The next obstacle that must be overcome is that of patient adaptation and human bias. In the study of neonates cited above, why did doctors and nurses in the NICU give morphine to some babies and not others, and at certain times and not others? Because their biases had them expecting certain behaviors to tell them their patients were in pain (crying, for example; but most premature infants do not have that capacity). Veterinarians and staff – and pet owners! - suffer the same prejudice. Animals' adaptive behaviors, and our own preconceived notions about what animals "should" be doing if they were in pain, have led us down a path of self-deception. The consequence is a tendency to under-appreciate and under-manage pain in animals. A recent study reveals that in cats, behavioral alterations persist for several days at home after ovariohysterectomy or castration. In order to fully embrace a comprehensive, integrative pain management system for a practice, all stake holders must consciously dismiss the arrogant thought that we can know with confidence the level of pain our patients are experiencing. With doctors and staff this can be done with one or a series of staff meetings, and a consensus can be developed. With clients, it is one pet owner at a time, to wit: "He has trouble getting up in the morning, and can't go up the stairs at all anymore, but he's not in pain."

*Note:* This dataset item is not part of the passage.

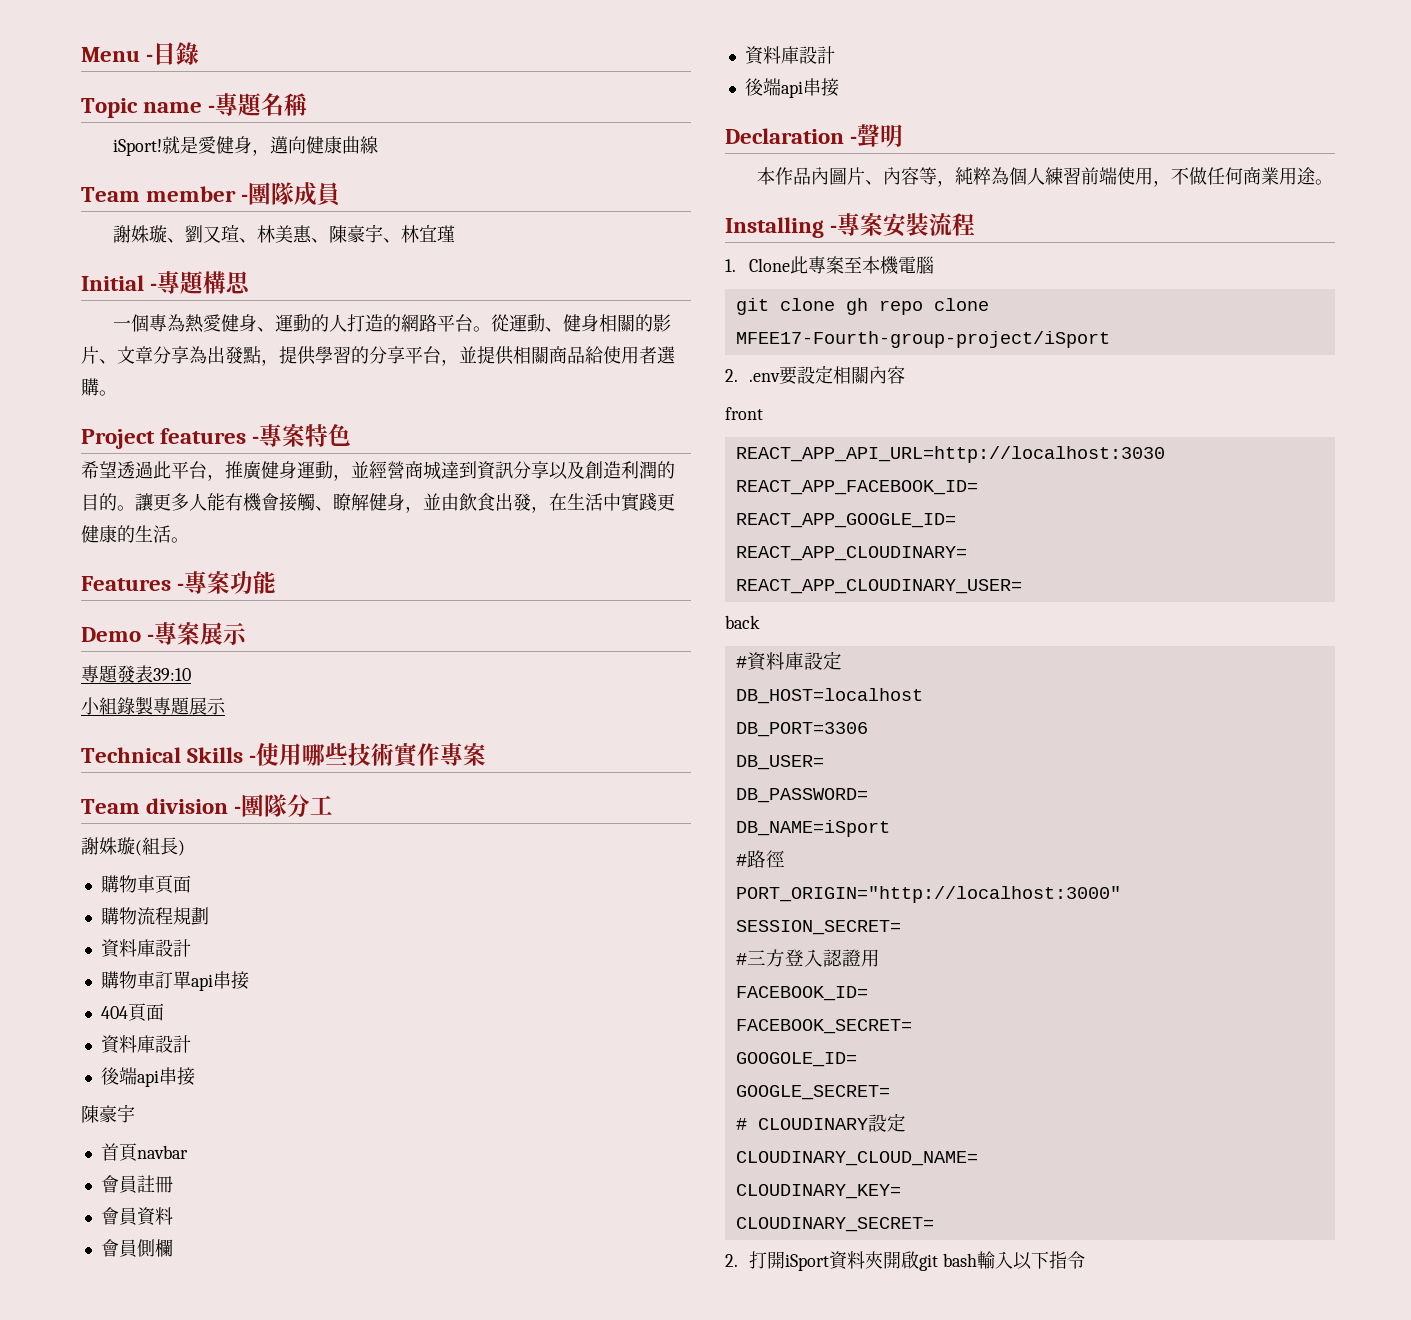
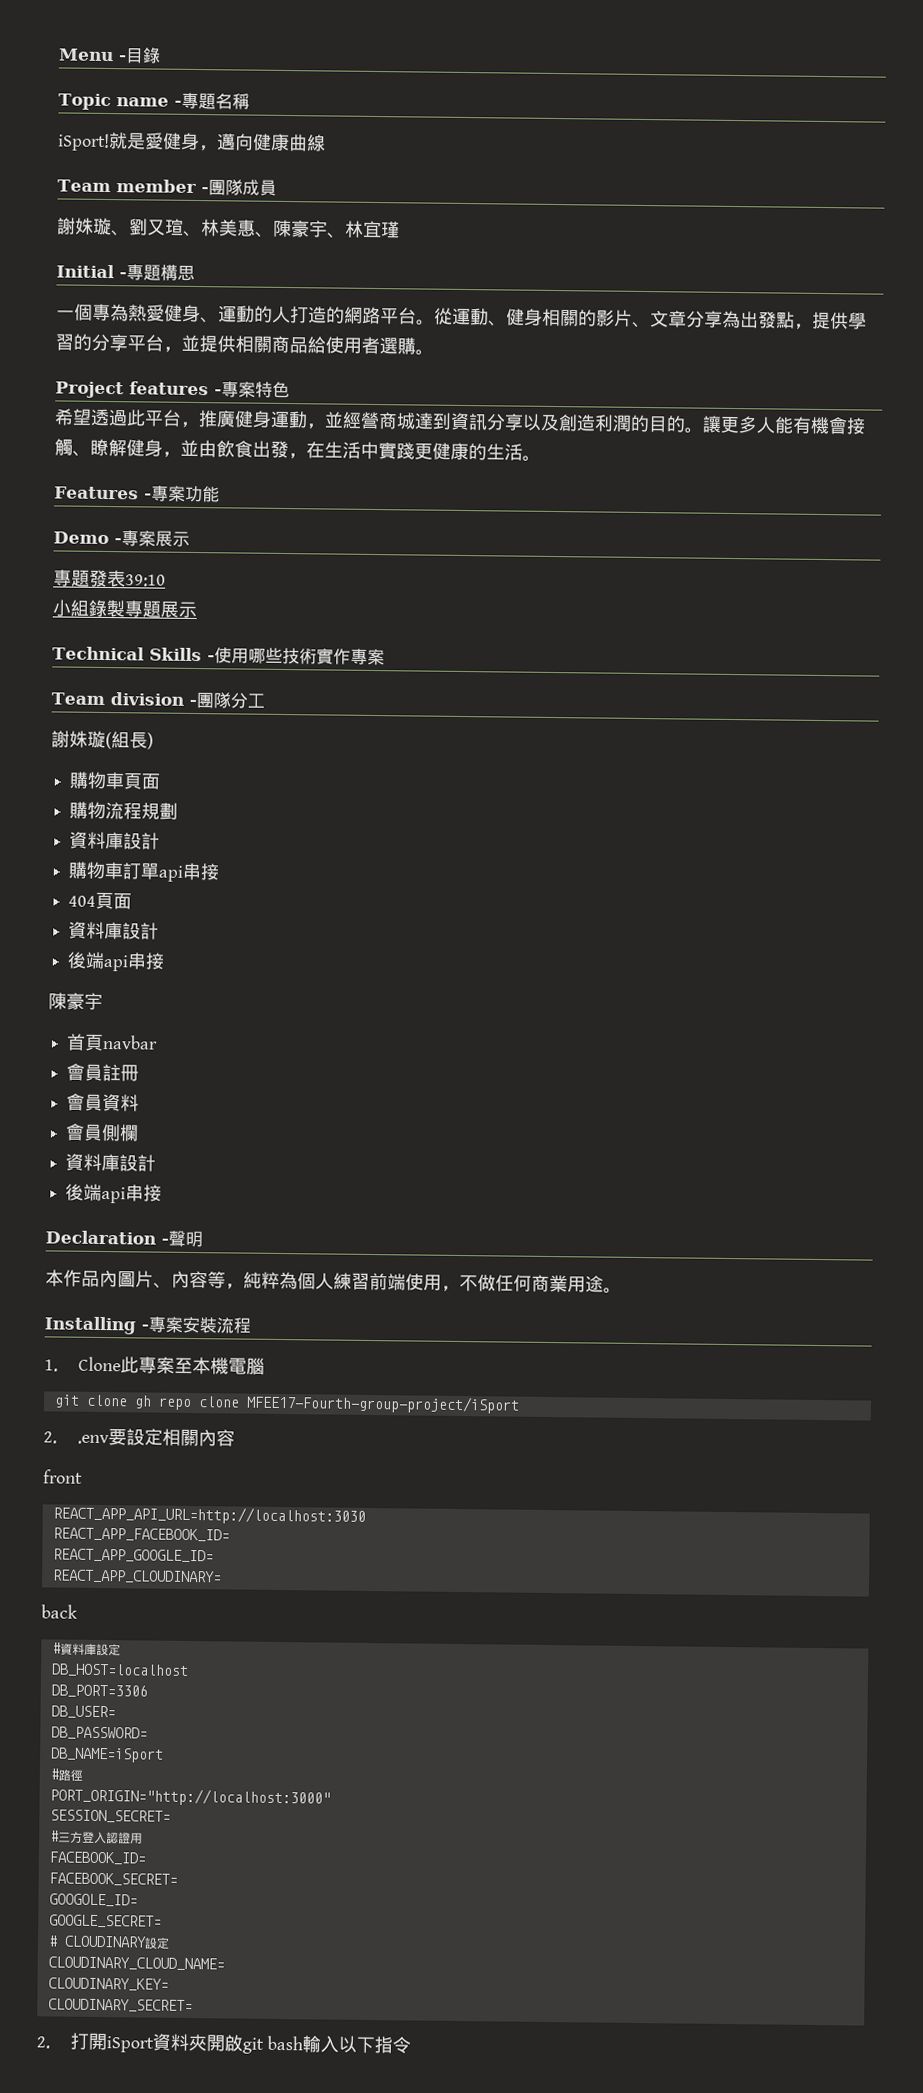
- REACT_APP_CLOUDINARY_USER=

Another common obstacle is the reluctance to use new medications or modalities, for lack of familiarity, or for fear of adverse effects. The following sessions will attempt to alleviate some of these concerns, and with regards to the potential for adverse effects, one must always measure that type of risk against the well-established risk of undermanaged pain. There are numerous resources available to the practitioner looking to leverage ever-more aggressive pain management on behalf of their patients; some are listed below. Health care providers in both human and veterinary medicine have also expressed a distaste of having to stock and manage controlled drugs; fortunately AAHA publishes an excellent guide on managing controlled drugs.